Media Compression
Video compression refers to reducing the quantity of data used to represent video images and is a straightforward combination of image compression and motion compensation. This article deals with its applications: compressed video can effectively reduce the bandwidth required to transmit digital video via terrestrial broadcast, via cable, or via satellite services.
Audio compression is a form of data compression designed to reduce the size of audio files. Audio compression algorithms are implemented in computer software as audio codecs. Generic data compression algorithms perform poorly with audio data, seldom reducing file sizes much below 87% of the original, and are not designed for use in real time. Consequently, specific audio "lossless" and "lossy" algorithms have been created. Lossy algorithms provide far greater compression ratios and are used in mainstream consumer audio devices.

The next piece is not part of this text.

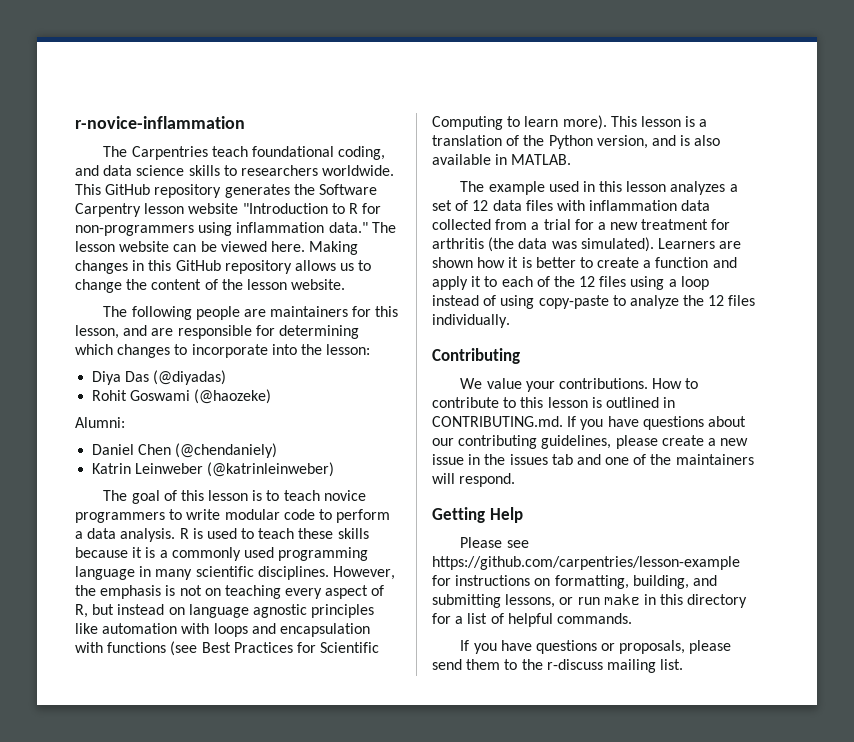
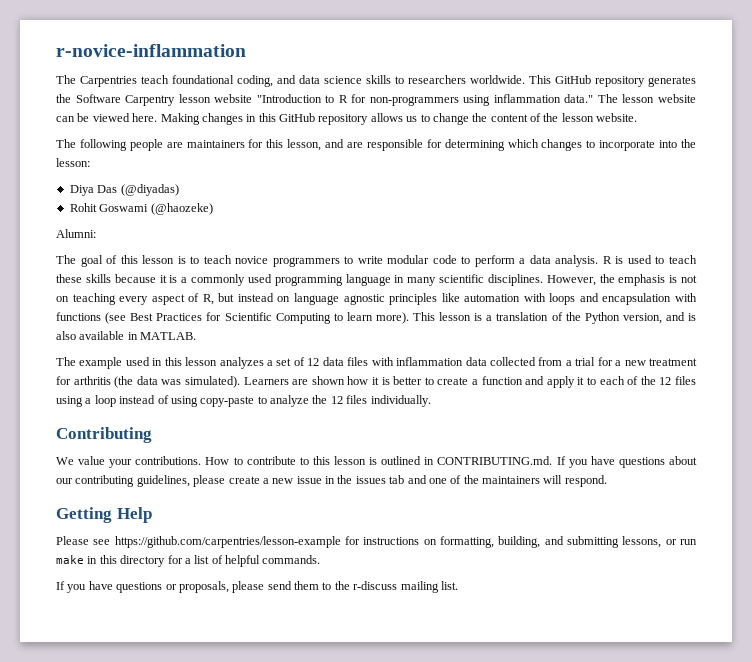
- Daniel Chen (@chendaniely)
- Katrin Leinweber (@katrinleinweber)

Image compression is the application of Data compression on digital images. In effect, the objective is to reduce redundancy of the image data in order to be able to store or transmit data in an efficient form.

Practical Needs For Image And Video Compression:
Needless to say, visual information is of vital importance if human beings are to perceive, recognize,
and understand the surrounding world. With the tremendous progress that has been made in
advanced technologies, particularly in very large scale integrated (VLSI) circuits, and increasingly
powerful computers and computations, it is becoming more than ever possible for video to be
widely utilized in our daily lives. Examples include videophony, videoconferencing, high definition
TV (HDTV), and the digital video disk (DVD), to name a few.

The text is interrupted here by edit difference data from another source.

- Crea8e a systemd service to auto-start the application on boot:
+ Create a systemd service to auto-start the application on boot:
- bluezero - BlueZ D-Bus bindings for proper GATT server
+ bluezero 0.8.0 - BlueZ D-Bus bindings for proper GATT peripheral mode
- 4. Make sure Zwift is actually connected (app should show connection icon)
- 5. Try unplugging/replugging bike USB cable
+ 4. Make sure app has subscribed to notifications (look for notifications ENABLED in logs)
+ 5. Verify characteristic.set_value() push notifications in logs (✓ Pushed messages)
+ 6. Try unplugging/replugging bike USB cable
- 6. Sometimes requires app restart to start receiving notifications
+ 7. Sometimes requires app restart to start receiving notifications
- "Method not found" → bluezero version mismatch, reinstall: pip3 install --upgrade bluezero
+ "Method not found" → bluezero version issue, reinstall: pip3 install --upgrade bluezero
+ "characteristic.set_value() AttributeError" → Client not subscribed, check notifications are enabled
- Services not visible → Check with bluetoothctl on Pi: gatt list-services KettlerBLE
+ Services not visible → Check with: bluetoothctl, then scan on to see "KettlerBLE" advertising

Video as a sequence of video frames, however, involves a huge amount of data. Let us take a look at an illustrative example. Assume the present switch telephone network (PSTN) modem can operate at a maximum bit rate of 56,600 bits per second. Assume each video frame has a resolution of 288 by 352 (288 lines and 352 pixels per line), which is comparable with that of a normal TV picture and is referred to as common intermediate format (CIF). Each of the three primary colors RGB (red, green, blue) is represented for 1 pixel with 8 bits, as usual, and the frame rate in transmission is 30 frames per second to provide a continuous motion video. The required bit rate, then, is 288 x 352 x 8 x 3 x 30 = 72,990,720 bps. Therefore, the ratio between the required bit rate and the largest possible bit rate is about 1289. This implies that we have to compress the video data by at least 1289 times in order to accomplish the transmission described in this example. Note that an audio signal has not yet been accounted for yet in this illustration.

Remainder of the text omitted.